Juliette Keating
Inquiétant, sombre personnage qui, à l'aube de ses quarante ans dans un
pays qui vieillit, montre le visage non pas de la jeunesse mais celui de
la mort.
Inquiétant, sombre personnage qui, à l'aube de ses quarante ans dans un
pays qui vieillit, montre le visage non pas de la jeunesse mais celui de
la mort. L'impression en le voyant, et tenant pour une fois à l'écouter
jusqu'au bout, d'un être sans chair, machine lisse qui ne trouve qu'en
elle-même les raisons et mécanismes de son fonctionnement, et qui ne
comprend rien à ce qui se joue ici et maintenant. Son agressivité à
peine contenue est sans humanité. Dans ses mots policés qui voudraient
rappeler le droit, on entend les semelles cloutées des préfets et des
flics piétinant chaque jour la loi pour mieux écraser les
contestataires, celles et ceux qui veulent vivre autrement. Ainsi nous
devrions nous plier à l'ordre dominant, céder à l'autoritarisme d'un
individu hissé à la présidence par l'effet de la crédulité de certains,
de la peur compréhensible du FN, et surtout par l'activisme d'une
poignée d'amis opulents et hauts placés qui ont le pouvoir de faire ou
défaire une élection prétendument démocratique. La vision de CRS
casqués, armes à la main, pénétrant en masse dans un amphi d'université
pour cogner les étudiants, est une image qui ne le choque en rien,
éternel fayot de la reproduction sociale, petit soldat du creusement des
inégalités au profit d'une frange infime de la population, ces plus
riches qui, dit-il, n'auraient même pas besoin de lui. La détresse des
migrants ne le touche pas, les enfants emprisonnés en centre de
rétention ne sont qu'une question d'efficacité de leur déportation, et
l'on entend dans sa voix de sinistres échos quand il évoque l'islamisme
par le mauvais bout du voile, qu'il accuse les Français.es solidaires
des migrants de se faire les complices des passeurs ou qu'il répète
mille fois le mot république comme on invoque une déesse païenne, du
type qui dévore ses adulateurs. Il ne voit pas, il n'entend pas, il ne
dit rien non plus, incarnant à lui tout seul les trois singes qui ne
seraient pas ceux de la sagesse mais de l'indifférence assassine.

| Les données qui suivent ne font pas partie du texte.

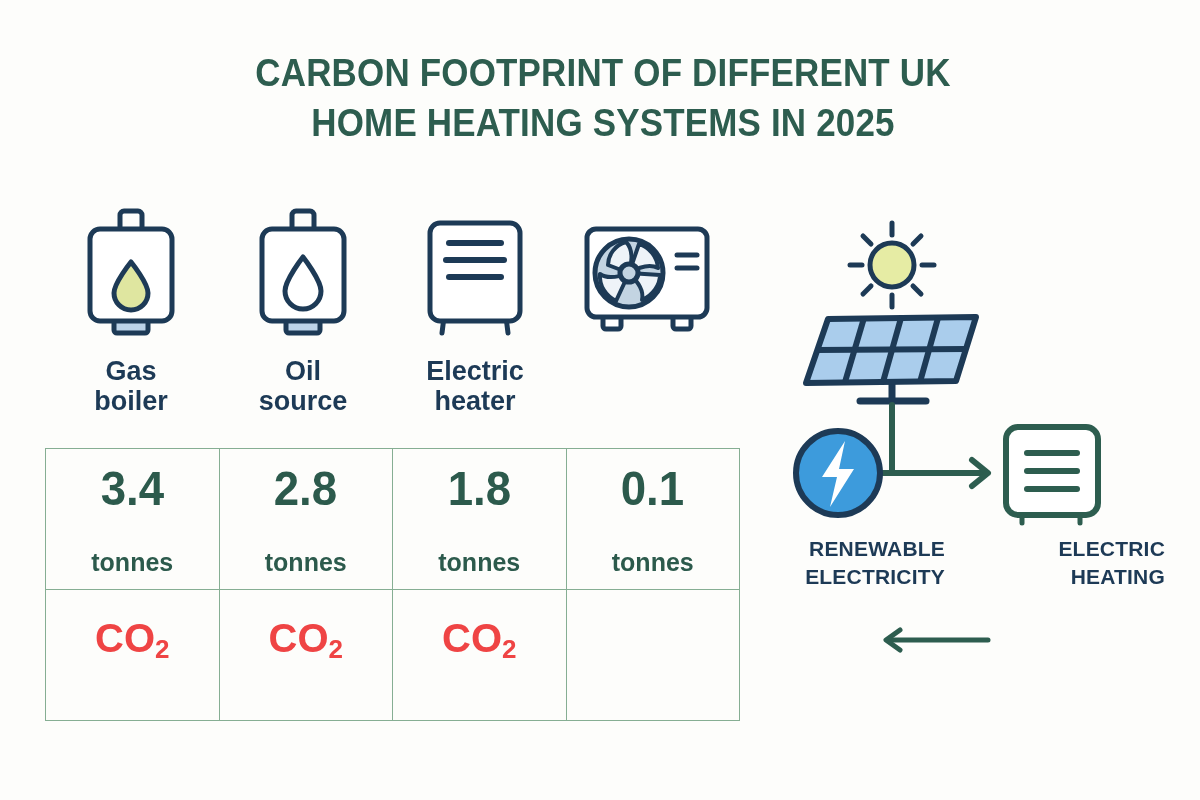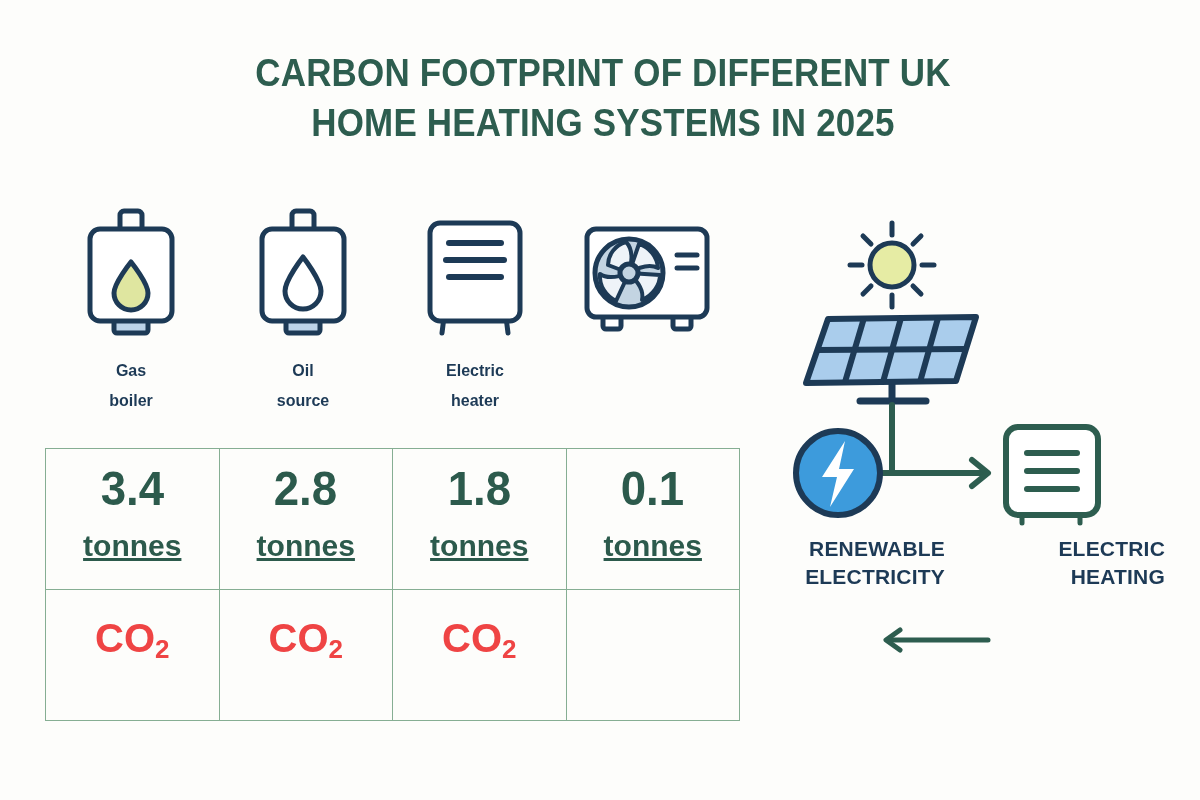"Gas" .icon-label { font-size: 16px -> 27px }
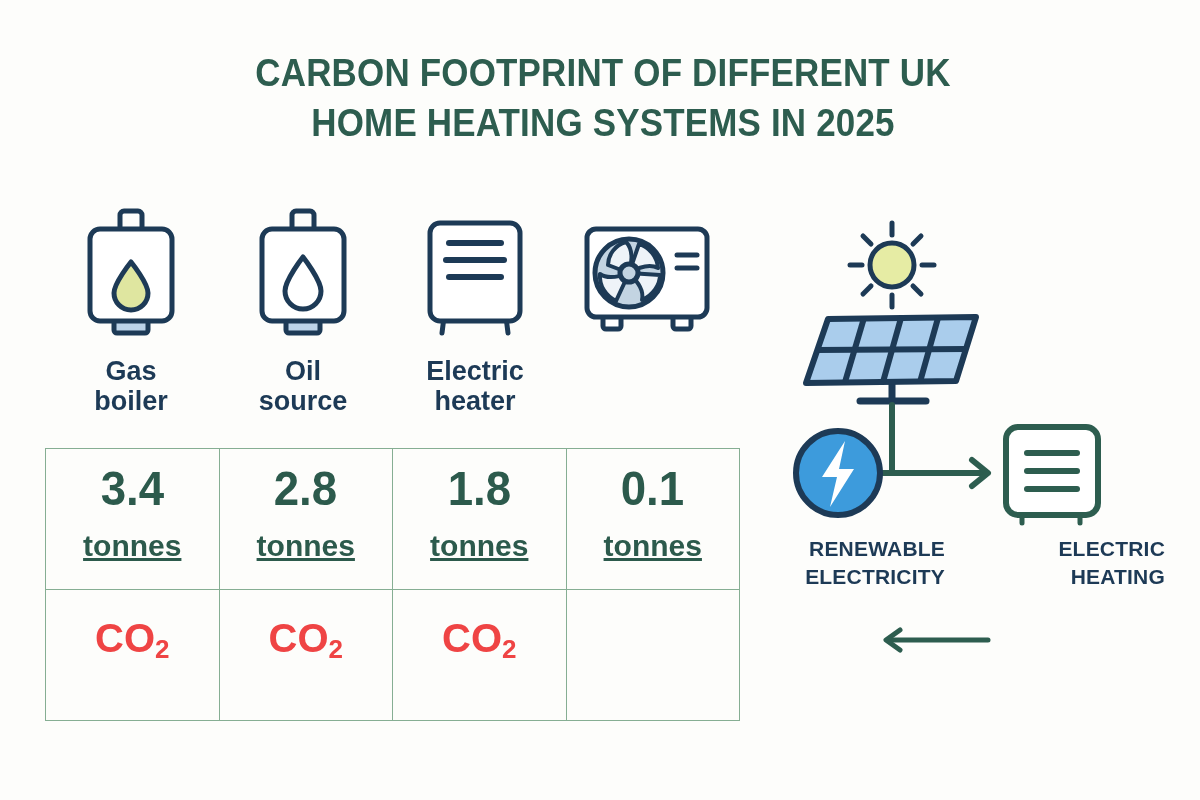"3.4" .cell-inner { gap: none -> 30px }
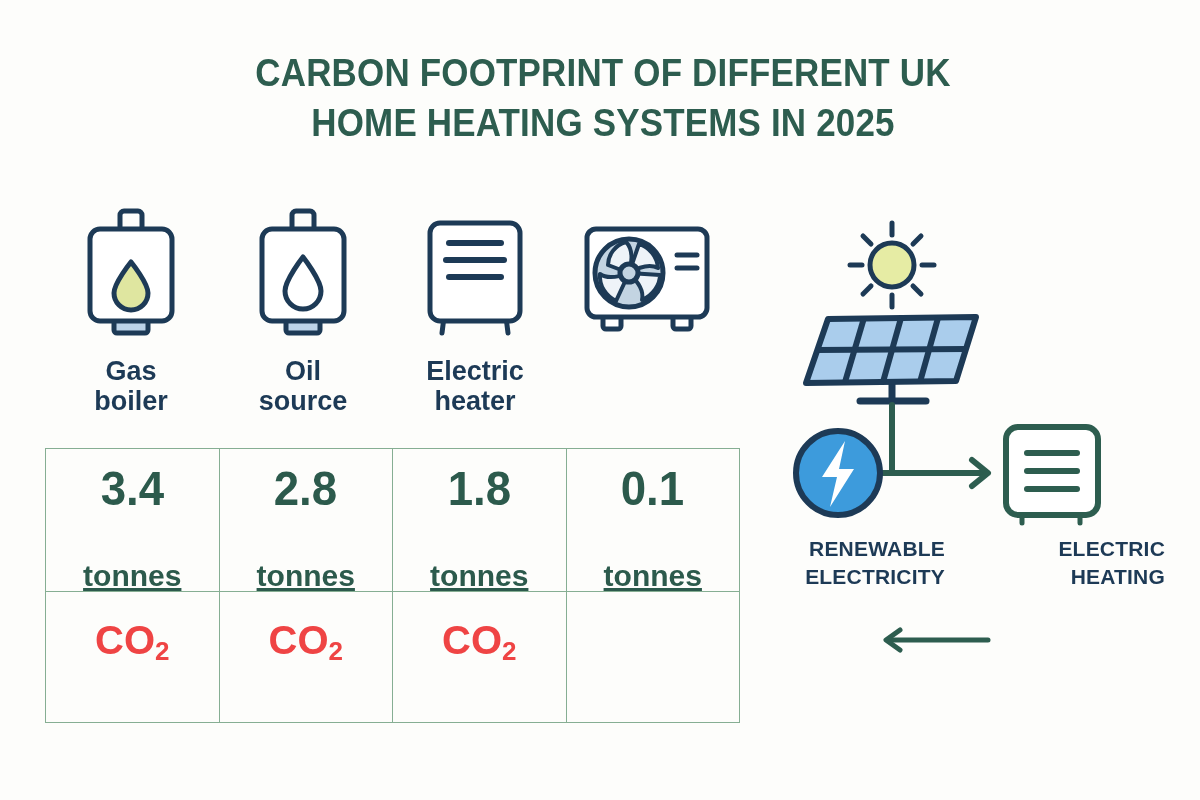"tonnes" .val-unit { font-size: 30px -> 25px; margin-top: 16px -> 2px; text-decoration: underline -> none }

Défenseur autoproclamé sévère mais juste des humains légaux, des
écoliers sages et des petits propriétaires qui payent leurs impôts, il
ne convainc personne. Il ne comprend pas que, sous le maquillage bonne
mine, il suinte le mensonge et la mauvaise foi par tous les pores de sa
peau et que c'est cela que le public, déjà lassé de sa ganache qu'il
impose au quotidien, retient de chacun de ses cabotinages. Il ne sait
pas que tout ce qu'il représente, cet ancien monde fait d'agriculture
intensive, de nucléaire, de bétonnage, de missiles, de surproduction, de
compétition exacerbée, de mise en concurrence de chacun avec tous, de
profits à verser aux actionnaires contre les travailleurs, de gloire aux
millionnaires et malheur aux vaincus, nous n'en voulons pas. Que nous haïssons l'oligarchie qu'il représente. Que son temps est fini.